Backing Up the Store

To make backups of your KVStore, use the CLI snapshot command to copy nodes in the store. To maintain consistency, no topology changes should be in process when you create a snapshot. Restoring a snapshot relies on the system configuration having exactly the same topology that was in effect when you created the snapshot.

When you create a snapshot, it is stored in a subdirectory of the SN. But these snapshots don't become persistent backups unless they are copied to separate storage. It is your responsibility to copy each of the snapshots to another location, preferably on a different machine, for data safety.

Due to the distributed nature and scale of Oracle NoSQL Database, it is unlikely that a single machine has the resources to contain snapshots for the entire store. This document does not address where and how you should store your snapshots.

Taking a Snapshot

Note:

To avoid any snapshot from being inconsistent or unusable, do not take snapshots while any configuration (topological) changes are in process. At the time of the snapshot, use the ping command and save the output information that identifies Masters for later use during a load or restore. For more information, see Managing Snapshots.

To create a snapshot from the Admin CLI, use the snapshot create command:

kv-> snapshot create -name <snapshot name>

A snapshot consists of a set of hard links to data files in the current topology, specifically, all partition records within the same shard. The snapshot does not include partitions in independent shards. To minimize any potential inconsistencies, the snapshot utility performs its operations in parallel as much as possible.

To create a snapshot with a name of your choice, use snapshot create –name <name>.

kv-> snapshot create -name Thursday
Created snapshot named 110915-153514-Thursday on all 3 nodes
Successfully backup configurations on sn1, sn2, sn3

Snapshot Activities

Creating a snapshot of the Oracle NoSQL Database store performs these activities:

Backs up the data files
Backs up the configuration and environment files required for restore activities

To complete a full set of snapshot files, the snapshot command attempts to backup the storage node data files, configuration files, and adds other required files.

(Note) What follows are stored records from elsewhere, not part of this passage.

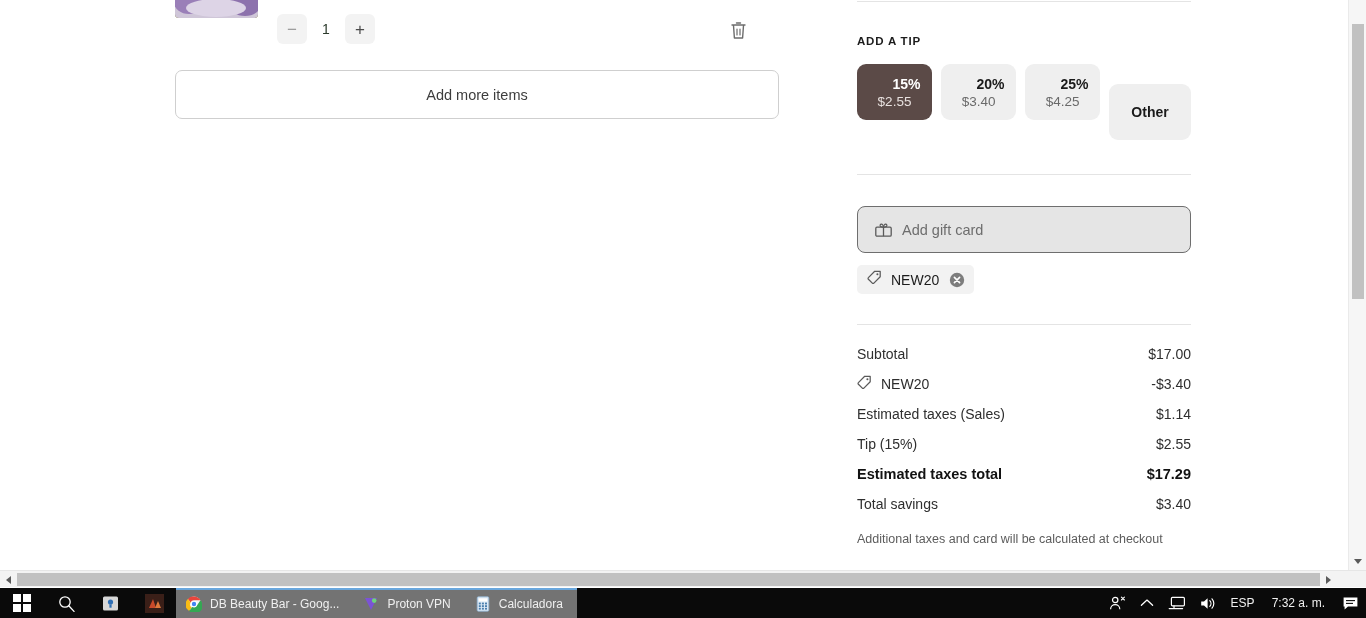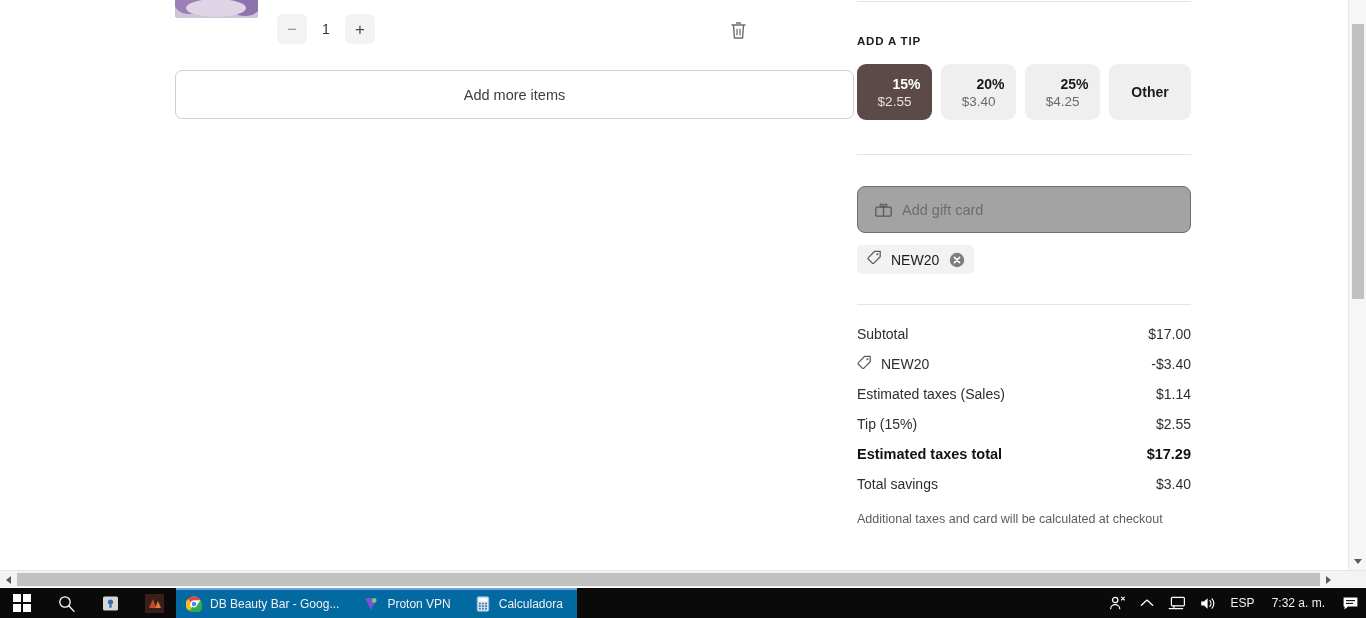"Add more items" #add-more-items { width: 679px -> 604px }
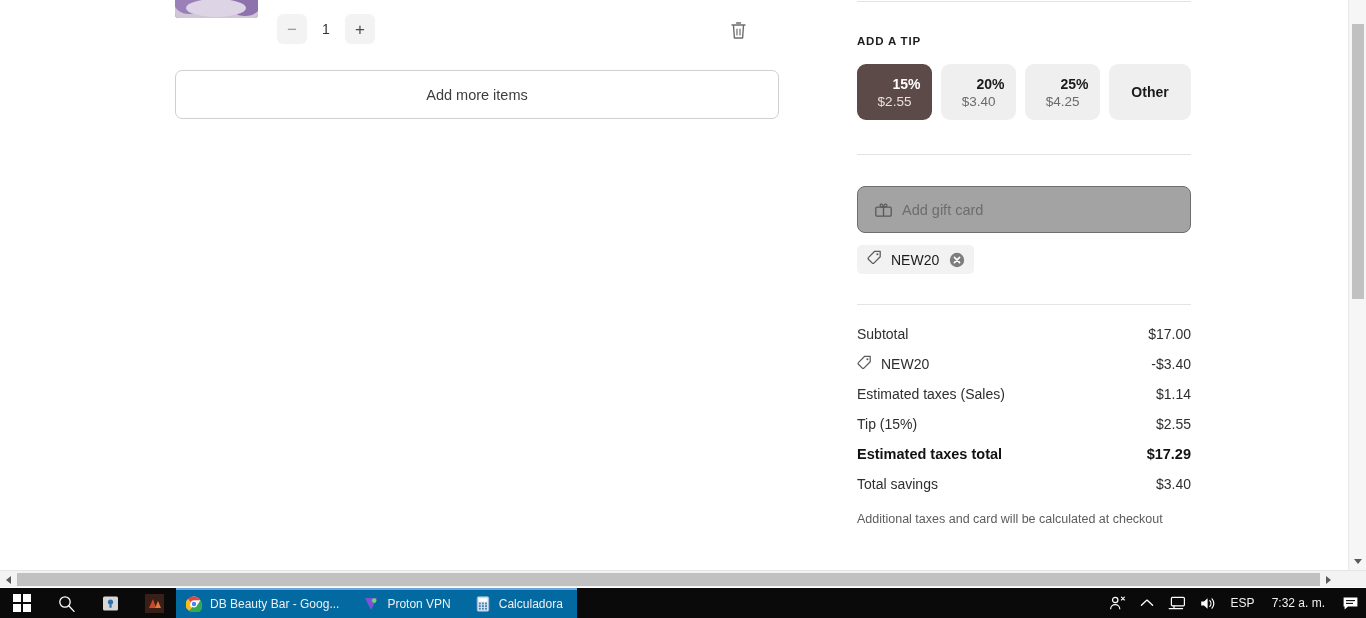"Other" .tip-btn.other { margin-top: none -> 20px }
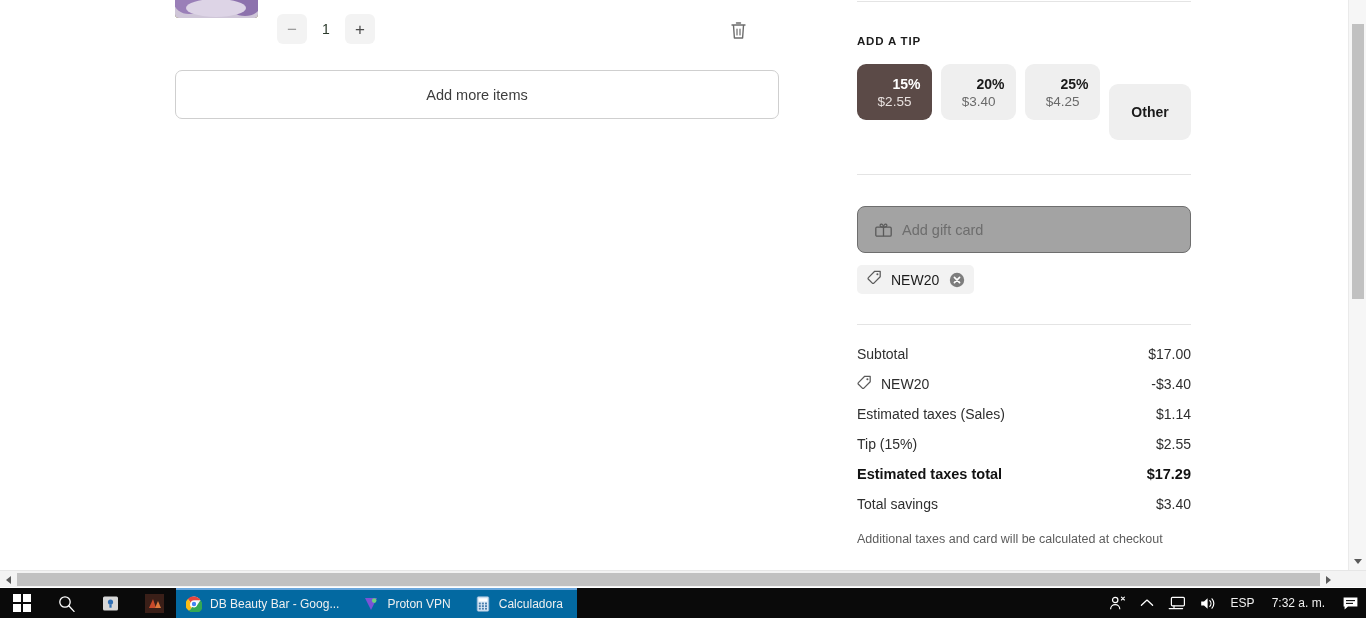"Add gift card" #giftcard-field { background: #a3a3a3 -> #e5e5e5 }
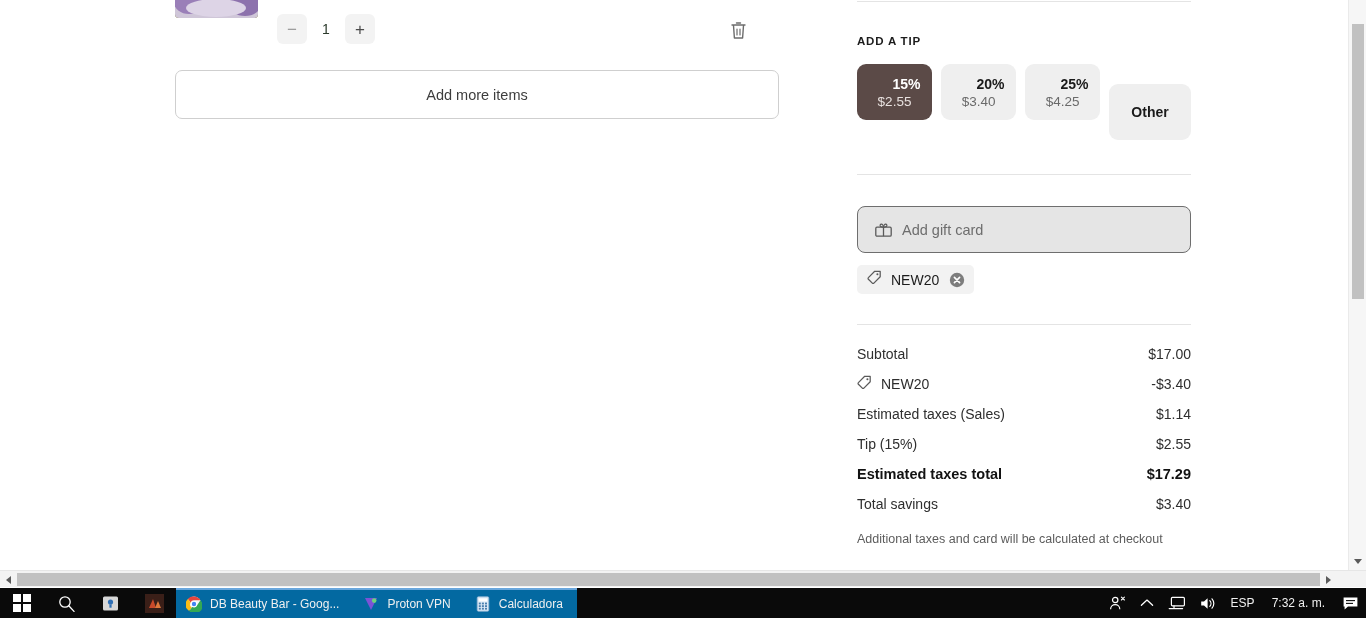"DB Beauty Bar - Goog..." .tb-task.active { background: #0369a1 -> #737373 }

Following is a description of the various files and directories the snapshot command creates or copies:

Creates a snapshots directory as a peer to the env directory. Each snapshots directory contains one subdirectory for each snapshot you create. That subdirectory contains the *.jdb files.

The snapshot name subdirectory with a date-time-name prefix has the name you supply with the –name parameter. The date-time prefix consists of a 6-digit, year, month, day value in YYMMDD format, and a 6-digit hour, minute, seconds timestamp as HHMMSS. The date and time values are separated from each other with a dash (-), and include a dash (-) suffix before the snapshot name.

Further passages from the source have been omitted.